Exports from SEZ have witnessed a decline of (-) 8.07% during the last 5 years,
with $5.8 billion sales in 2014-15 dropping to $3.8 billion in 2018-19. Due to
seasonal nature of demand, majority of exports occur in 6 months and hence,
there is over-capacity built up. This
leads to the underutilisation during lean periods.

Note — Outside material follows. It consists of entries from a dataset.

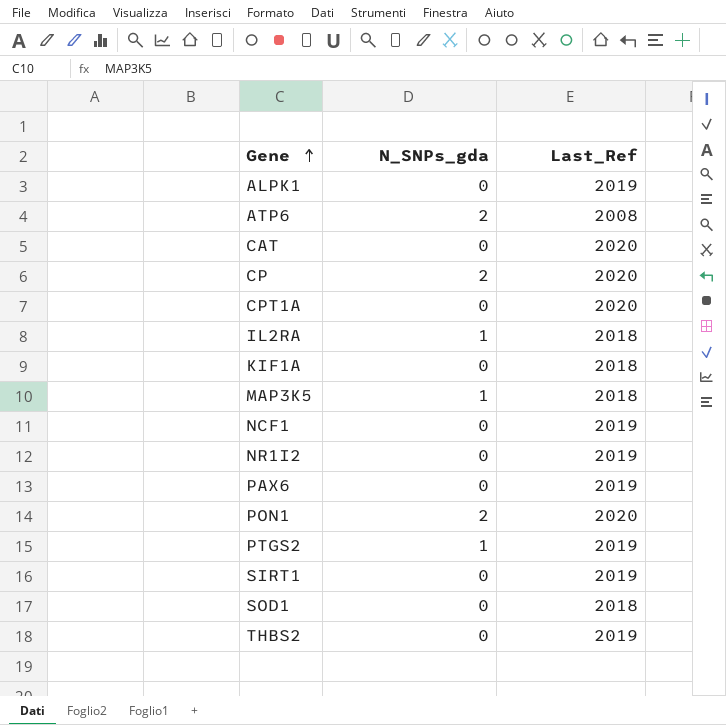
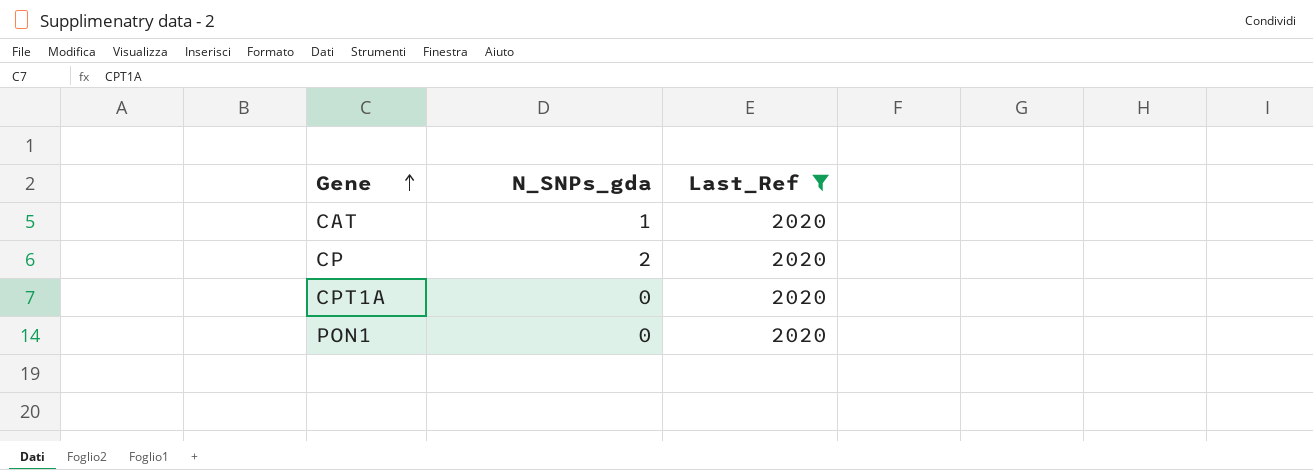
filter: none -> Last_Ref = 2020
CAT | N_SNPs_gda: 0 -> 1
PON1 | N_SNPs_gda: 2 -> 0

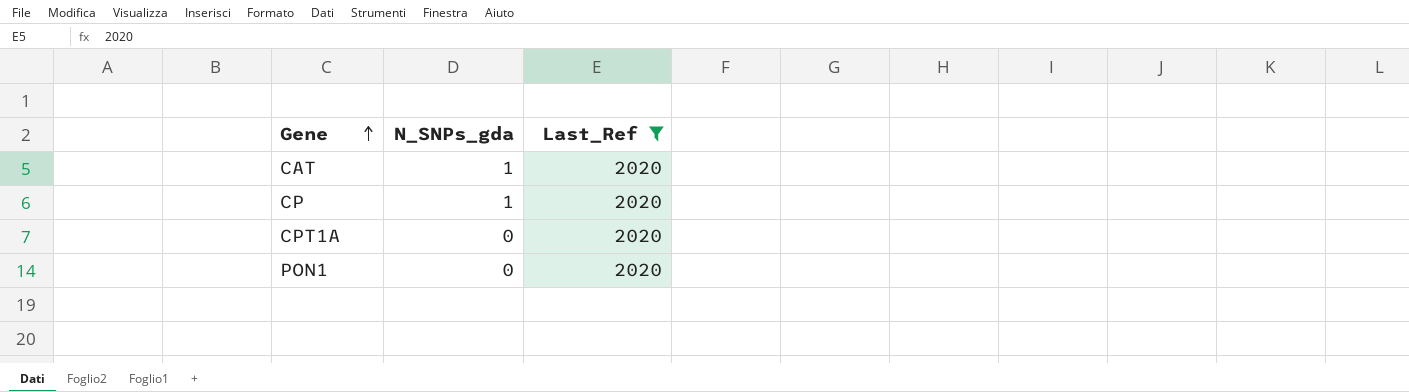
CP | N_SNPs_gda: 2 -> 1

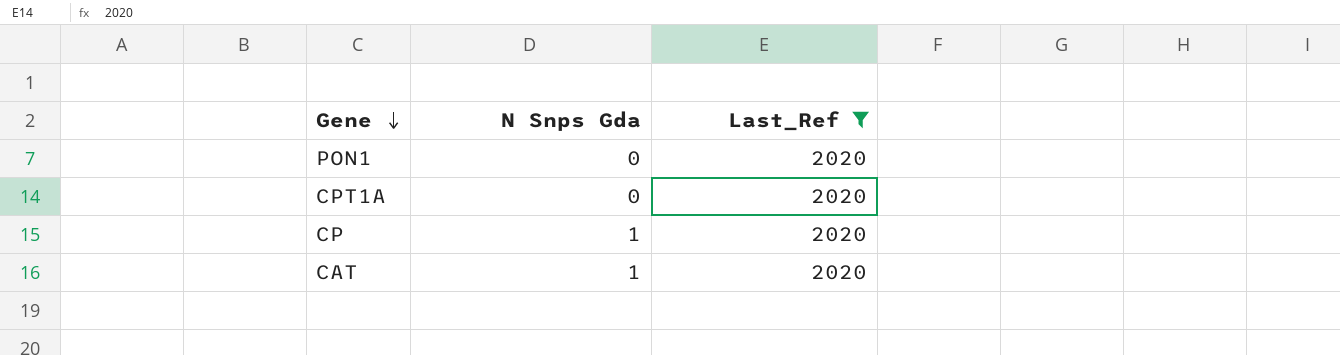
row order: Gene ascending -> Gene descending
column name: N_SNPs_gda -> N Snps Gda

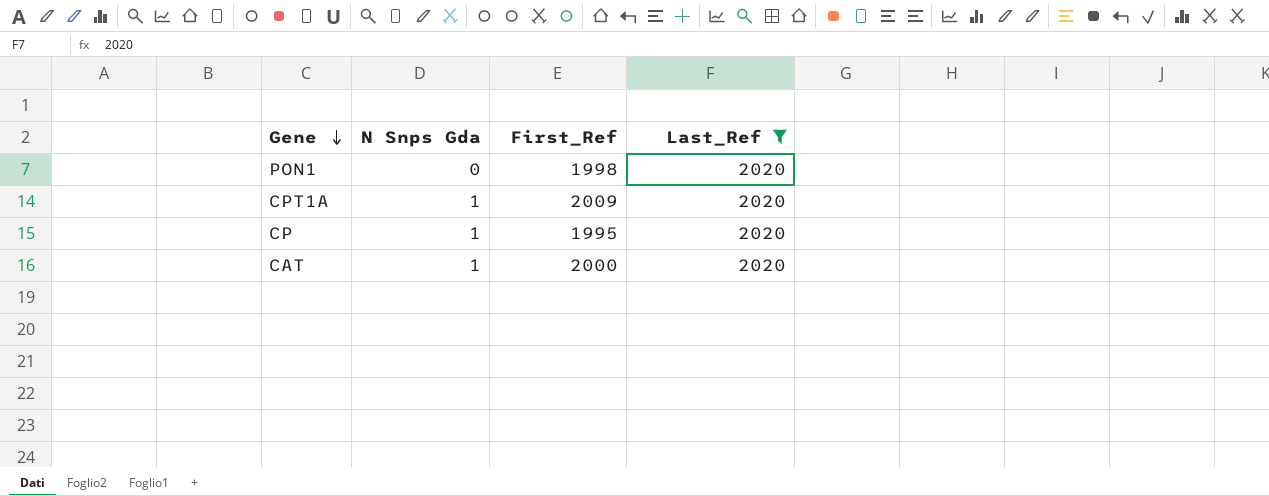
column First_Ref | position: none -> 3
CPT1A | N Snps Gda: 0 -> 1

To mitigate this effect, SEZ
units may be permitted to do job work for DTA units by following certain
safeguards and on payment of GST on labour charges, especially post Covid.
The
Gem & Jewellery Export Promotion Council has put forth concerns to the
Hon’ble FM with the vision to bring in “Ease of Doing Business” in the industry
in these trying times.
The
Indian gem & jewellery industry is one of the leading exporters in the
world, significantly contributing to the GDP of the country, 13% to merchandise
exports and employing around 5 million people.